**Exercise inputs:**
+--
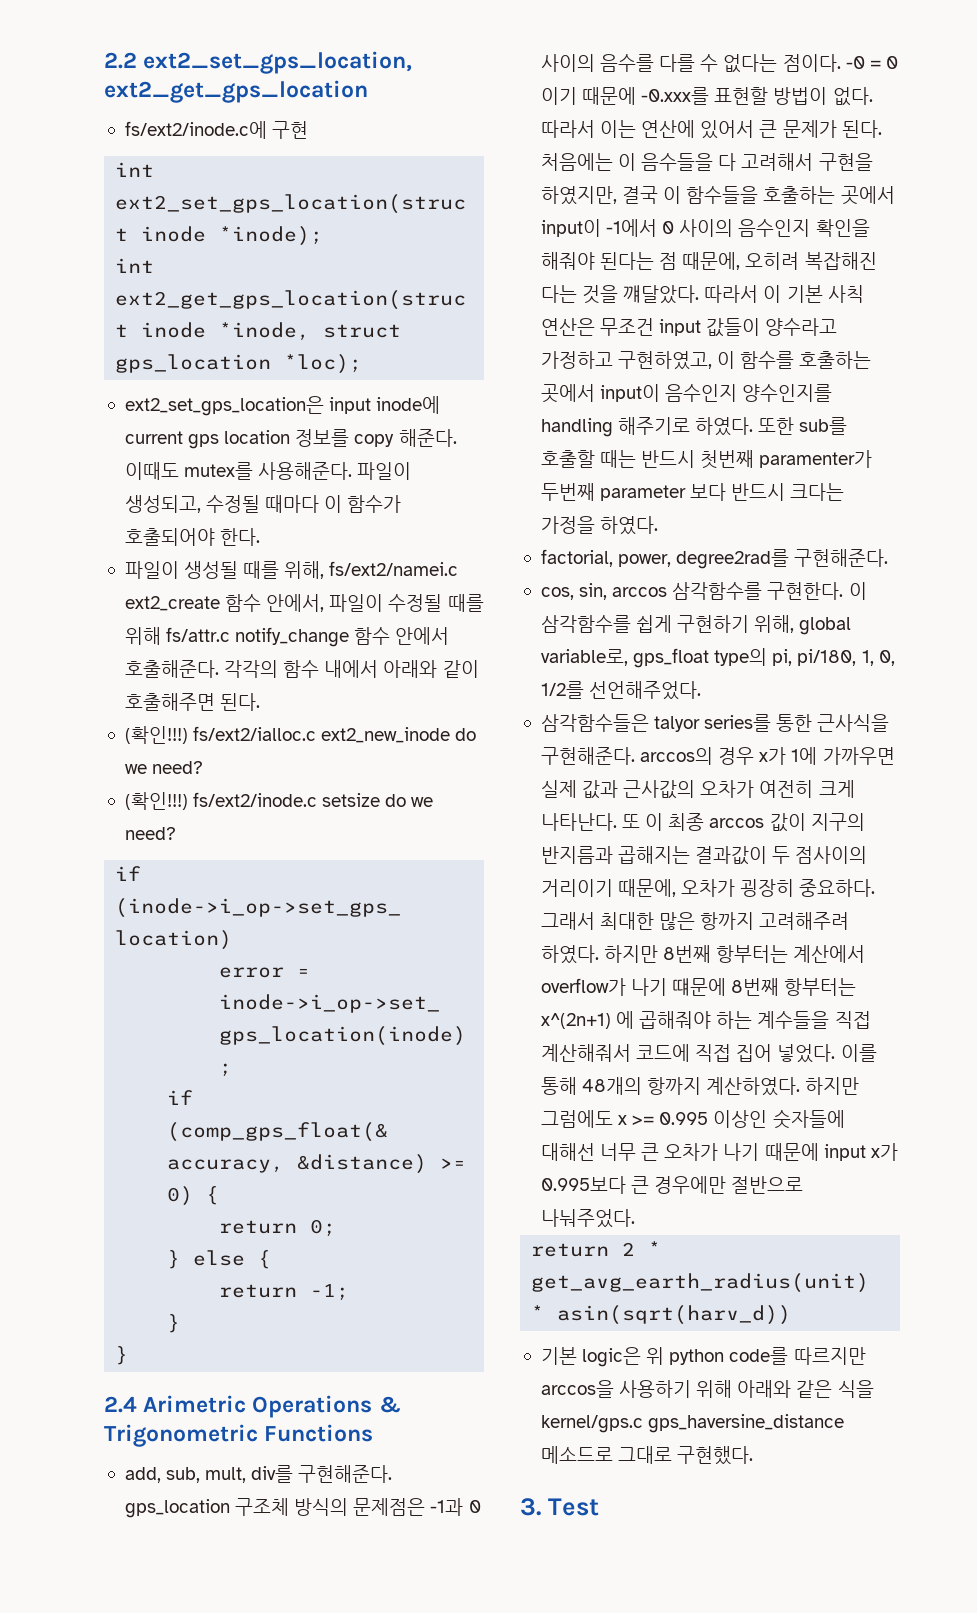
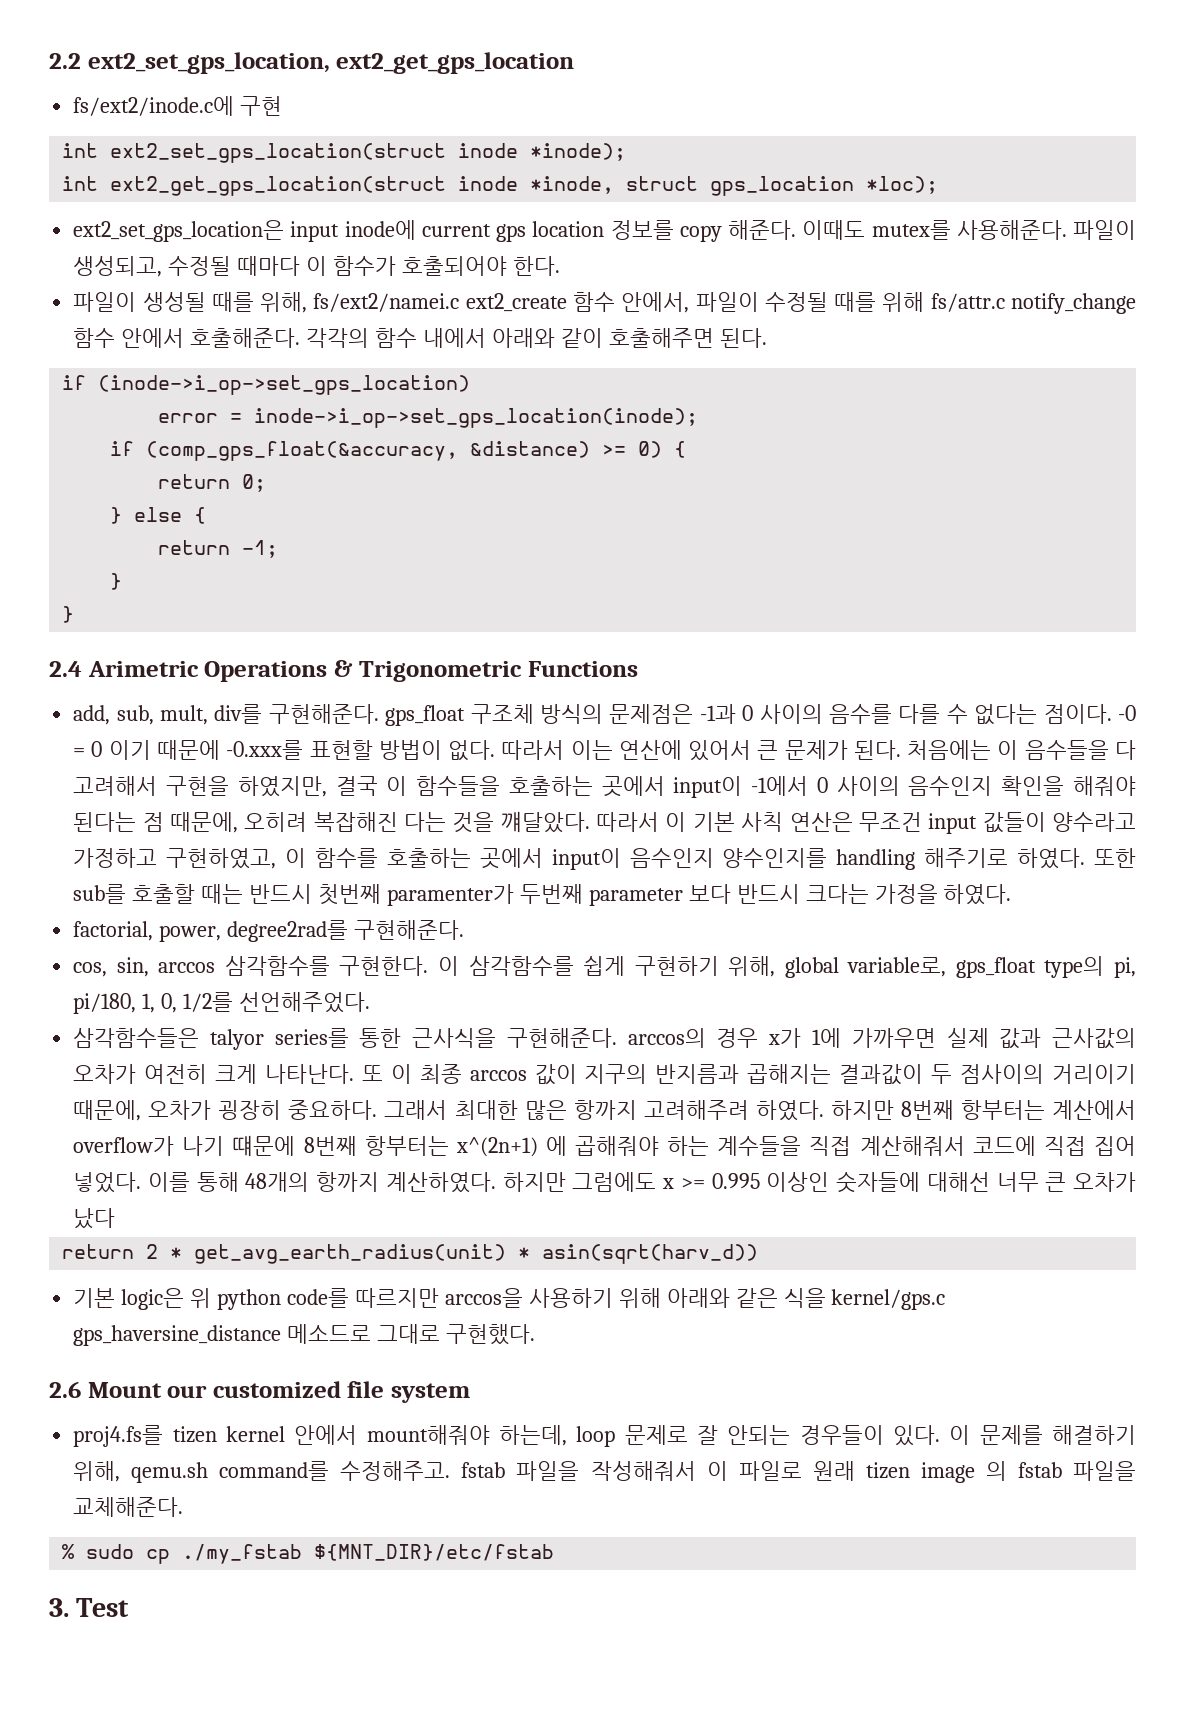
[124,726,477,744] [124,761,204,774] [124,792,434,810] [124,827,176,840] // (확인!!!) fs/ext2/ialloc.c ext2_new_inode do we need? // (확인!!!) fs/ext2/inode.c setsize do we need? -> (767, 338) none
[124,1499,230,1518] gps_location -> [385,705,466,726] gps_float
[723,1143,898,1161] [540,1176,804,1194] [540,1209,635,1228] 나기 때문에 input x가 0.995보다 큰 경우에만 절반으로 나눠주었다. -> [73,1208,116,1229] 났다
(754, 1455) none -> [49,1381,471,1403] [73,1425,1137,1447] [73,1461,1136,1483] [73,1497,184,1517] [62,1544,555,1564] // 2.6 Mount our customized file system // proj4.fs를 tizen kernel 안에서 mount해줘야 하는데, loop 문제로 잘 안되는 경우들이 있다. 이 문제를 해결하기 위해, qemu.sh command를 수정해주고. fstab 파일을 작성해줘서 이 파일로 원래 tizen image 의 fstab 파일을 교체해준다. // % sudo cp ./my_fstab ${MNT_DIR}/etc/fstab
+--
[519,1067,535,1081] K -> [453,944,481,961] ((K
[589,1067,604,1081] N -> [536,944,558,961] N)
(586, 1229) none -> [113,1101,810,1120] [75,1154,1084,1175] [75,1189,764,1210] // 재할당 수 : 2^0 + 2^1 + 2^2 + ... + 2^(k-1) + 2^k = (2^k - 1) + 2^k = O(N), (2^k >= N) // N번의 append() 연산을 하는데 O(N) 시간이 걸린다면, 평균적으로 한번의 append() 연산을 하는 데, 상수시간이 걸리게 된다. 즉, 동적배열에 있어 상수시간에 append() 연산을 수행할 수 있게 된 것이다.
+--
**Task description:** Among the entries above, the lines between the ones containing "[124,726,477,744] [124,761,204,774] [124,792,434,810]" and "(754, 1455) none", inclusive, are to be transcribed exactly. No other line is to be given.

**Solution to the problem:**
[124,726,477,744] [124,761,204,774] [124,792,434,810] [124,827,176,840] // (확인!!!) fs/ext2/ialloc.c ext2_new_inode do we need? // (확인!!!) fs/ext2/inode.c setsize do we need? -> (767, 338) none
[124,1499,230,1518] gps_location -> [385,705,466,726] gps_float
[723,1143,898,1161] [540,1176,804,1194] [540,1209,635,1228] 나기 때문에 input x가 0.995보다 큰 경우에만 절반으로 나눠주었다. -> [73,1208,116,1229] 났다
(754, 1455) none -> [49,1381,471,1403] [73,1425,1137,1447] [73,1461,1136,1483] [73,1497,184,1517] [62,1544,555,1564] // 2.6 Mount our customized file system // proj4.fs를 tizen kernel 안에서 mount해줘야 하는데, loop 문제로 잘 안되는 경우들이 있다. 이 문제를 해결하기 위해, qemu.sh command를 수정해주고. fstab 파일을 작성해줘서 이 파일로 원래 tizen image 의 fstab 파일을 교체해준다. // % sudo cp ./my_fstab ${MNT_DIR}/etc/fstab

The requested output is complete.